Les principales agglomérations du sous-bassin de la Senne sont Braine-l’Alleud, Braine-le-Comte, Nivelles, Soignies et Tubize. La vallée du Hain est la plus peuplée avec une densité de population moyenne de 697 habitants/km².

L’occupation du sol renvoie l’image d’un bassin majoritairement dédié aux activités agricoles. Elles induisent des pressions fortes mais diffuses sur l’ensemble du sous-bassin, alors que celles du tourisme sont insignifiantes. Les pressions industrielles, « ponctuelles », sont également importantes, et concentrées dans les zonings où la principale activité polluante est l’industrie chimique. Suivent ensuite les activités des secteurs de la métallurgie, de l’agroalimentaire, du papier et carton et des matériaux minéraux non métalliques.

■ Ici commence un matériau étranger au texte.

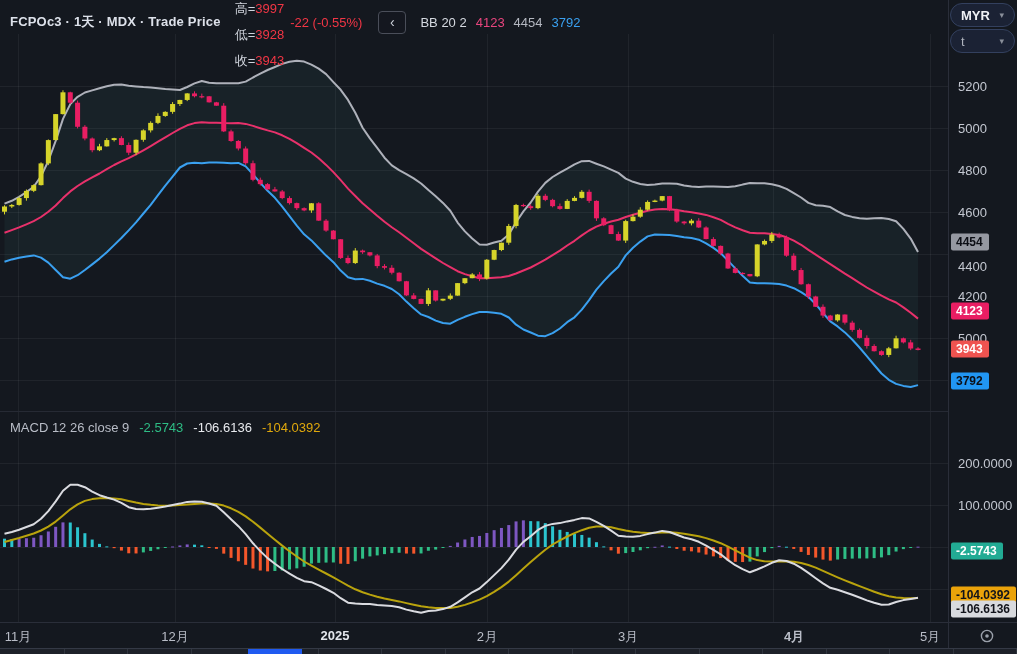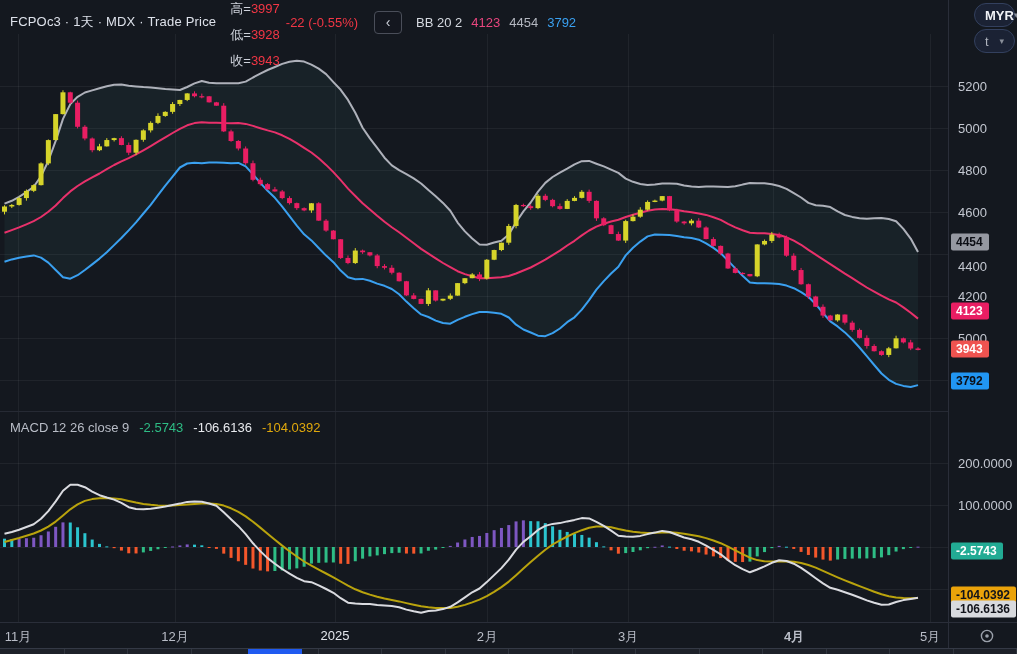--- a/index.html
+++ b/index.html
@@ -8,7 +8,7 @@
   #chart-svg{position:absolute;left:0;top:0;}
   
   .legend-row{position:absolute;left:10px;top:11px;height:22px;display:flex;align-items:center;gap:6px;z-index:30;font-size:13px;}
-  .sym{color:#dde1ea;font-weight:400;letter-spacing:.2px;}
+  .sym{color:#dde1ea;font-weight:700;letter-spacing:.2px;}
   .ohlc{display:flex;gap:8px;margin-left:8px;flex-direction:column;}
   .ohlc .pair{color:#cfd3dc;}
   .ohlc .val,.chg{color:#f23645;}

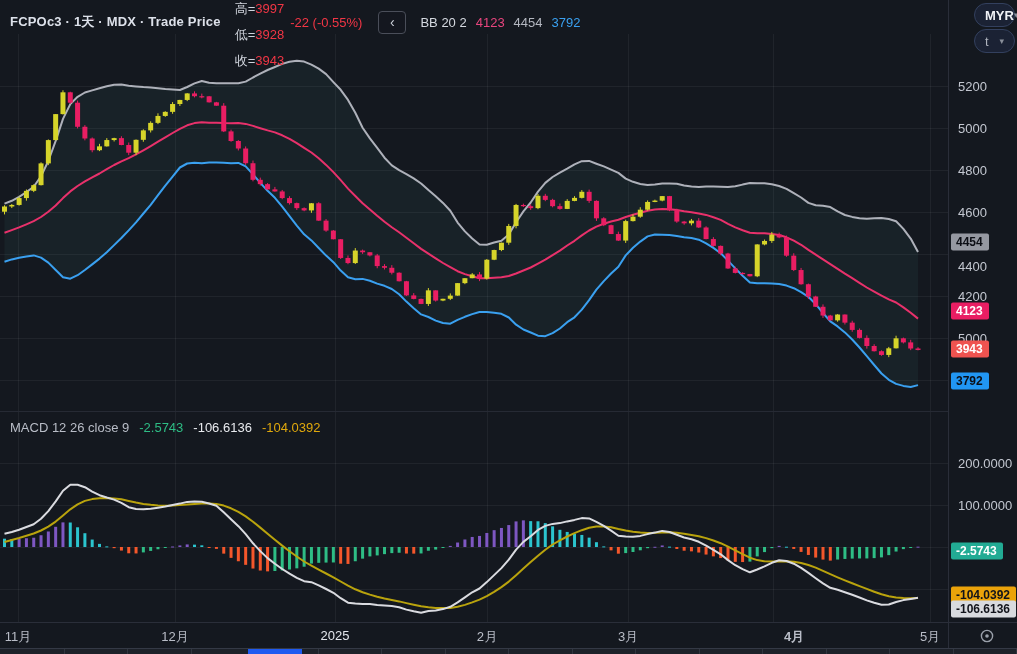--- a/index.html
+++ b/index.html
@@ -33,7 +33,7 @@
   
   .tr-box{position:absolute;right:2px;top:3px;width:65px;z-index:40;display:flex;flex-direction:column;gap:2px;}
   .dd{height:22px;background:#1b2234;border:1px solid #33405e;border-radius:12px;display:flex;
-      align-items:center;justify-content:space-between;padding:0 10px;cursor:pointer;margin-left:24px;}
+      align-items:center;justify-content:space-between;padding:0 10px;cursor:pointer;}
   .dd .lbl{color:#f0f2f6;font-size:13px;font-weight:700;}
   .dd.small .lbl{color:#aeb3bd;font-weight:400;}
   .dd .chev{color:#8a8f9a;font-size:9px;}

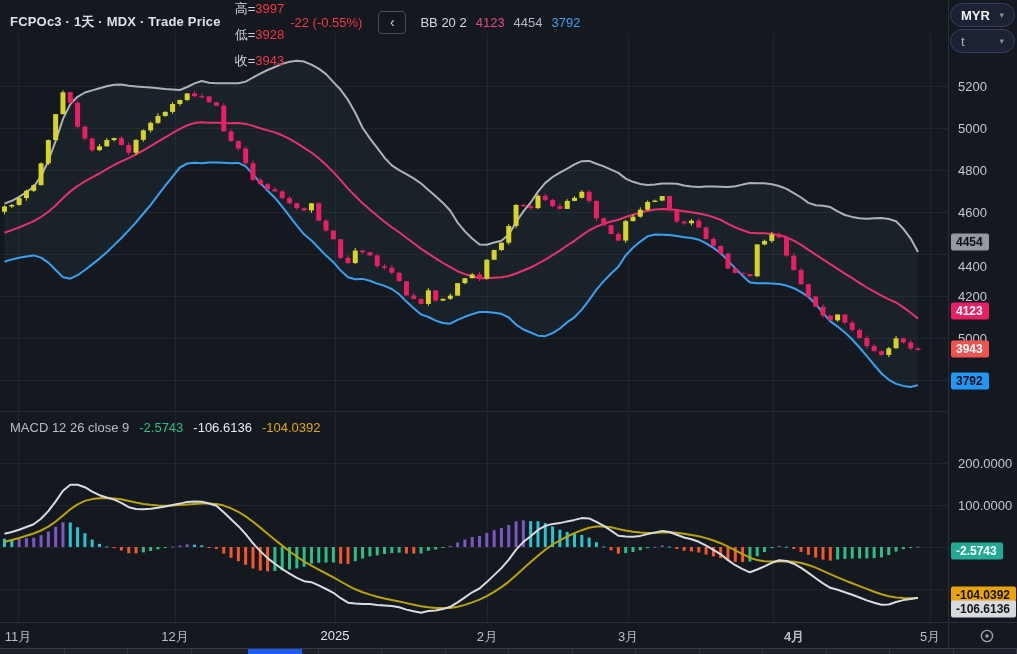--- a/index.html
+++ b/index.html
@@ -29,7 +29,7 @@
   .badge{position:absolute;left:951px;transform:translateY(-50%);font-size:12px;font-weight:600;
        padding:2px 6px 2px 5px;border-radius:2px;z-index:25;line-height:13px;}
   .tlabel{position:absolute;top:628px;transform:translateX(-50%);font-size:13px;color:#b9bdc7;z-index:21;}
-  .tlabel.year{color:#e3e6ec;font-weight:400;}
+  .tlabel.year{color:#e3e6ec;font-weight:700;}
   
   .tr-box{position:absolute;right:2px;top:3px;width:65px;z-index:40;display:flex;flex-direction:column;gap:2px;}
   .dd{height:22px;background:#1b2234;border:1px solid #33405e;border-radius:12px;display:flex;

Les prises d’eau en eaux de surface sont essentiellement liées à l’industrie : la métallurgie est de loin la plus grosse consommatrice, suivie du secteur du papier.

Cet ensemble de pressions se greffe à une altération moyenne à forte de la morphologie des cours d’eau (berges artificialisées, traversée de zones fortement urbanisées, altérations du lit majeur et du lit mineur).

En terme de pressions principales exercées sur les eaux souterraines, deux grandes zones se dessinent :

  • la nappe des sables bruxelliens présente un problème de pollution aux nitrates et pesticides à cause de l’infiltration des polluants à travers le sous-sol très perméable (zone vulnérable au nitrate des Sables du Bruxellien désignée en 1994 avant même l’entrée en vigueur du premier Plan de Gestion durable de l’Azote d’origine agricole)
  • la nappe des calcaires carbonifères est fortement sollicitée par les entreprises des zonings, les carrières et également par le secteur de la distribution publique d’eau potable. Elle fait l’objet d’une attention particulière en terme de gestion quantitative durable.

[1] Sources : Etat des lieux des sous-bassins hydrographiques – Tome 1 Etat des Lieux Sous-bassin de la Senne, MRW-DGRNE 2005.